◆ **Exercise aim**
Search the material for the word "Latin" and copy every line in which it occurs.

# # # # #

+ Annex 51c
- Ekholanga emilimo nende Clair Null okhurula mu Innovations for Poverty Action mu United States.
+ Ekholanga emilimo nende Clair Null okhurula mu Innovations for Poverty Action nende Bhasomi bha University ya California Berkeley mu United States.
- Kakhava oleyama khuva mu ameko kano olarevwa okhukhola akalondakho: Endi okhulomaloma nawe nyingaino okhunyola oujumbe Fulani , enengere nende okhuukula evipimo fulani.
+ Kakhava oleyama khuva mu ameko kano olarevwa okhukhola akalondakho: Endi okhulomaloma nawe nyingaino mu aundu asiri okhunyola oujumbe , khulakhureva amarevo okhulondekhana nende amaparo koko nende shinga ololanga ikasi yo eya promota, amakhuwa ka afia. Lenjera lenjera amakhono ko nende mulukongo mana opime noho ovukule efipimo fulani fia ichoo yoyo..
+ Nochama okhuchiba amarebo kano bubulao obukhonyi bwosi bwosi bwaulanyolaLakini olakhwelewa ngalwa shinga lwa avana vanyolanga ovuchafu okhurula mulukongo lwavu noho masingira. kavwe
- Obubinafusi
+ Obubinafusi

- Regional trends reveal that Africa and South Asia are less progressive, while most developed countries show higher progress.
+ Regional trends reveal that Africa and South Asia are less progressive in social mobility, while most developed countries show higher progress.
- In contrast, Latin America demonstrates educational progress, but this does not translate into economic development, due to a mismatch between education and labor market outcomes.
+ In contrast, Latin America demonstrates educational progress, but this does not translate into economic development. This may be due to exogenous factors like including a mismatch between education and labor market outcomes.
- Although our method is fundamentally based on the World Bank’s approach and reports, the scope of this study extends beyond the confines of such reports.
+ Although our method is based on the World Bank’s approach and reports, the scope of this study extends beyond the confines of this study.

# # # # #

◆ **Result for this exercise**
- In contrast, Latin America demonstrates educational progress, but this does not translate into economic development, due to a mismatch between education and labor market outcomes.
+ In contrast, Latin America demonstrates educational progress, but this does not translate into economic development. This may be due to exogenous factors like including a mismatch between education and labor market outcomes.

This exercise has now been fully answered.